_DIRECTIONS_.
Keep to one stretch of the data below, the lines from the one with "none -> [25,828,229,968] [image]" up to and including the one with "[141,677,442,724] ไม่ง้อเคมี ซุ่มทดสอบ", and return that stretch exactly.

_DATASET RECORDS_.
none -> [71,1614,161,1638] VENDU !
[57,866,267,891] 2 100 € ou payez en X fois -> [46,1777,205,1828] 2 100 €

---

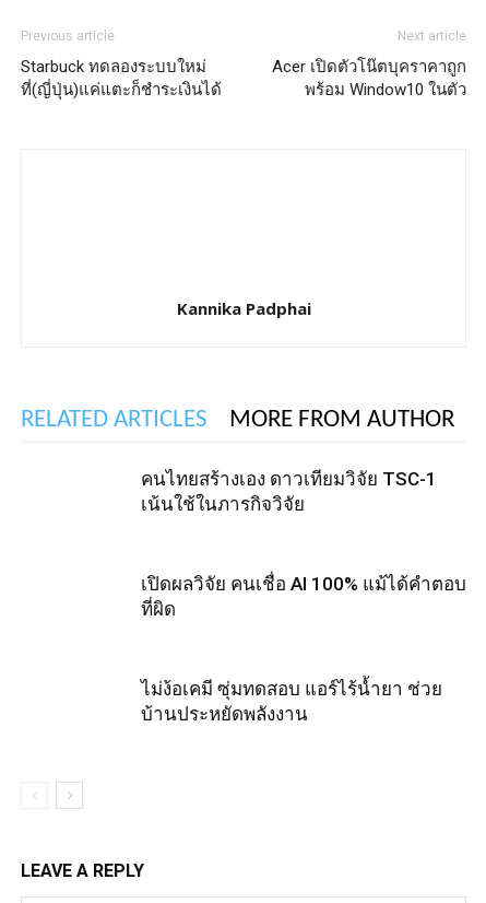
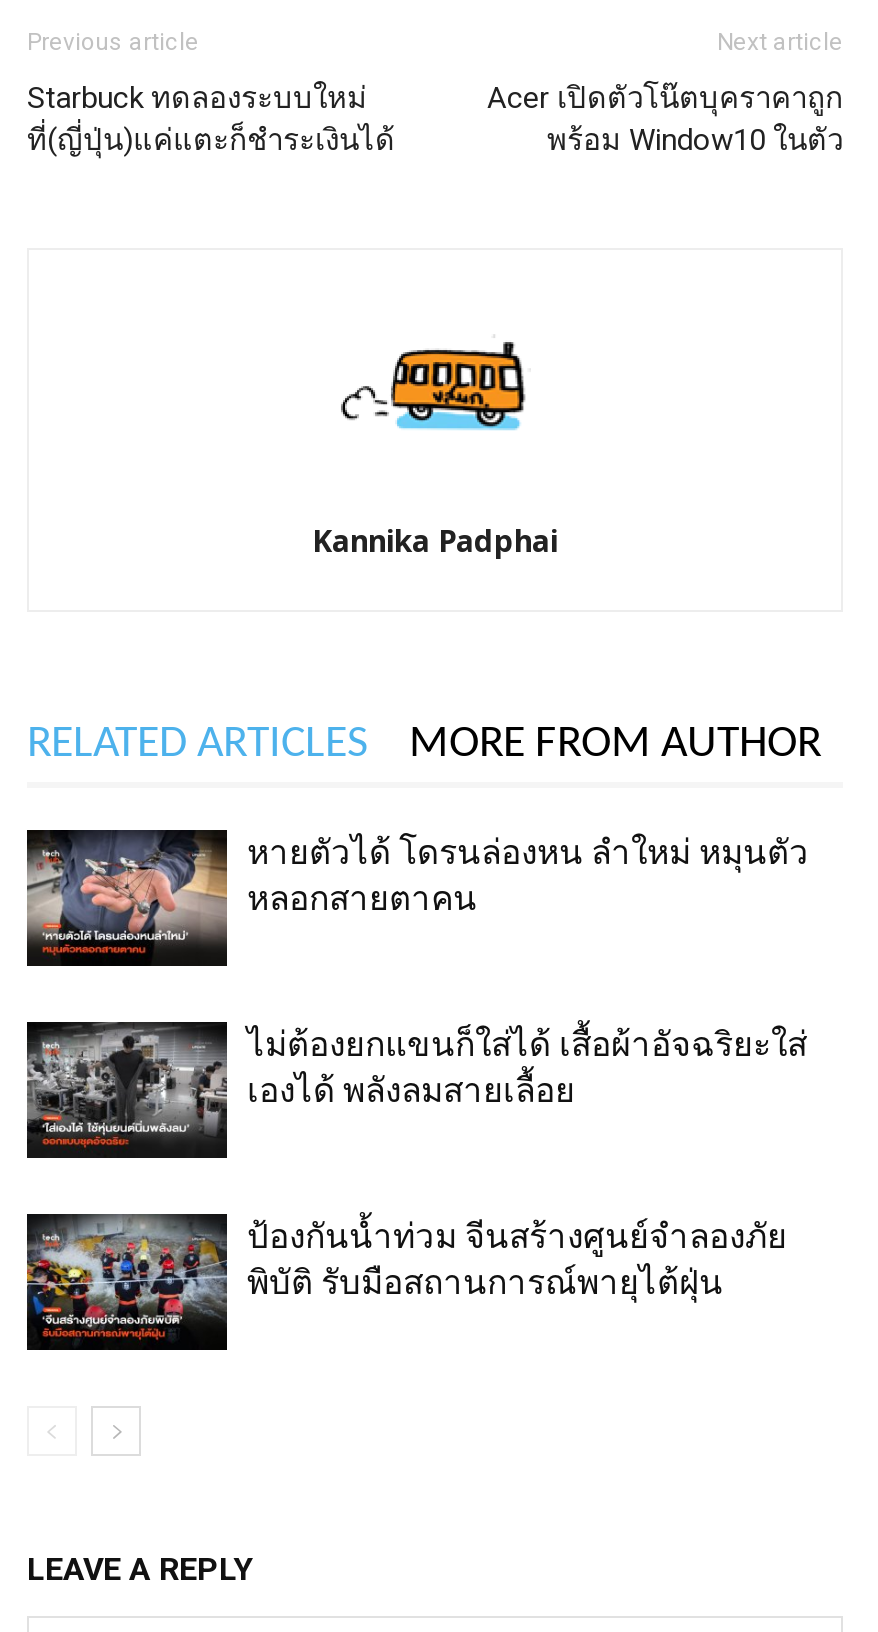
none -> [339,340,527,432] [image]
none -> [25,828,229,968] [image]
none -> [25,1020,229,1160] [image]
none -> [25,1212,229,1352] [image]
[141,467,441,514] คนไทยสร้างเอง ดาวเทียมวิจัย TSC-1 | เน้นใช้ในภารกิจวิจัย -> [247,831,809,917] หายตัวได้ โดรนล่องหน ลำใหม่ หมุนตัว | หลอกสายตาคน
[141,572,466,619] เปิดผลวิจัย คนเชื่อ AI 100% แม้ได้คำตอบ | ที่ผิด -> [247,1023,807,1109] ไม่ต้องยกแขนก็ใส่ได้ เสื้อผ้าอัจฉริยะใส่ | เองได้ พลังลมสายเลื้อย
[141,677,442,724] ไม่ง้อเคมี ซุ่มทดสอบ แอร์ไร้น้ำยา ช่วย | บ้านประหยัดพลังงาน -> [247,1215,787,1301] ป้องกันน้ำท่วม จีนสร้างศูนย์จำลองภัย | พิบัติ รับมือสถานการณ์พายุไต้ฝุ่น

_RESULT_.
none -> [25,828,229,968] [image]
none -> [25,1020,229,1160] [image]
none -> [25,1212,229,1352] [image]
[141,467,441,514] คนไทยสร้างเอง ดาวเทียมวิจัย TSC-1 | เน้นใช้ในภารกิจวิจัย -> [247,831,809,917] หายตัวได้ โดรนล่องหน ลำใหม่ หมุนตัว | หลอกสายตาคน
[141,572,466,619] เปิดผลวิจัย คนเชื่อ AI 100% แม้ได้คำตอบ | ที่ผิด -> [247,1023,807,1109] ไม่ต้องยกแขนก็ใส่ได้ เสื้อผ้าอัจฉริยะใส่ | เองได้ พลังลมสายเลื้อย
[141,677,442,724] ไม่ง้อเคมี ซุ่มทดสอบ แอร์ไร้น้ำยา ช่วย | บ้านประหยัดพลังงาน -> [247,1215,787,1301] ป้องกันน้ำท่วม จีนสร้างศูนย์จำลองภัย | พิบัติ รับมือสถานการณ์พายุไต้ฝุ่น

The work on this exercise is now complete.